The initial author is himself confusing objective, goal and ideal, but the
post author too.

What I retain from the initial author is that beeing a startup entrepreneur is
very hard, unsure and we have false assumptions on what it could yield to us :
power, money, ...

------
napoleoncomplex
_You should do a startup because it's what you're meant to do, because you
can't think of anything else you'd rather do, because you are driven to solve
tough problems, and/or you're passionate about the problem you're trying to
solve._

That's the part of the post I agree with.
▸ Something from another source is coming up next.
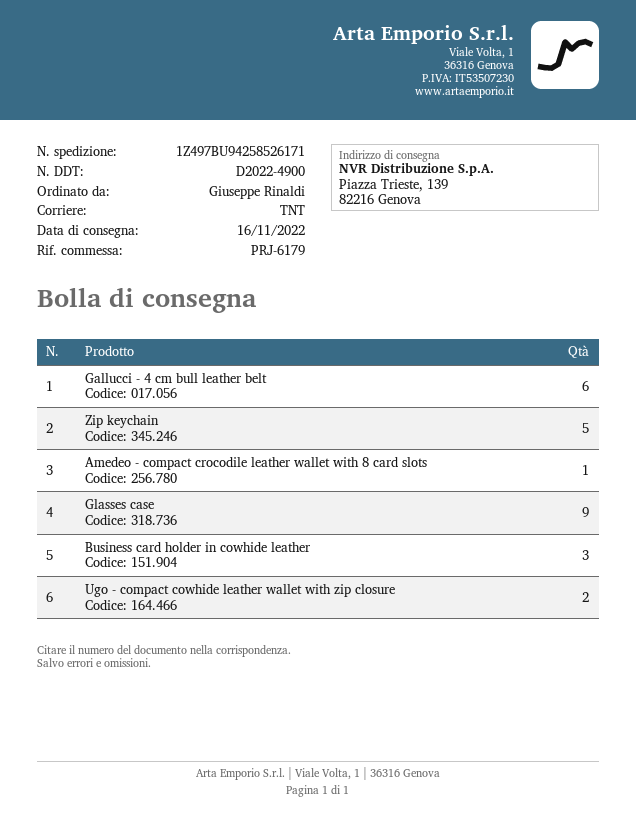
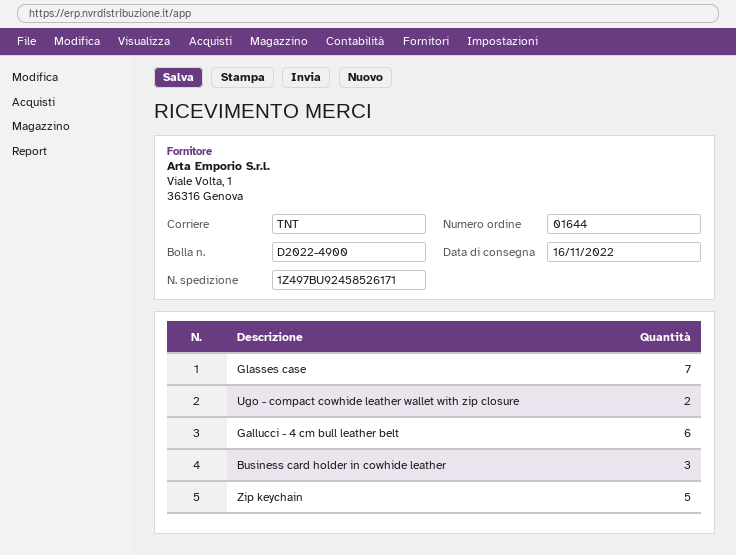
tracking number: 1Z497BU94258526171 -> 1Z497BU92458526171
Amedeo - compact crocodile leather wallet with 8 card slots: 1 -> none
Glasses case: 9 -> 7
 _I say if you want to do it to change the world, go work for an international
non-governmental organization or UNICEF. What you do will actually have a
greater chance of changing the world through those organizations._

 _Maybe you should plant trees or study migratory patterns of marine life or
dig wells in Africa._

These are the parts that I don't agree with, and they come up a ton in these
conversations. How is working at UNICEF more world changing than doing a
start-up that solves tough problems? Same goes for the other examples. What
the author describes in the top paragraph I quoted has the potential to be
significantly more world changing for the subset of people who are facing that
same tough problem.

To me, Libin's general thought was to be driven by the right reasons, and it's
in line with what this author says. A large amount of responses to Libin's
talk picked on his wording, but in the end the responses are saying the exact
same thing, but without the exact phrasing of "change the world", as that is
seemingly reserved for projects involved solely with charity, Africa and
cancer.

------
alexchamberlain
Great Article. It is Ye Olde Reductio ad absurdum though. No rational peron
goes into business just to change the world. No rational person goes into
business just to make money. No rational person goes into business just
because they are fed up of their current boss. As ever, it is a combination of
all of them. A point in a high-dimensional cube, if you will.

------
Tichy
"work for an international non-governmental organization or UNICEF. What you
do will actually have a greater chance of changing the world through those
organizations."

Citation needed!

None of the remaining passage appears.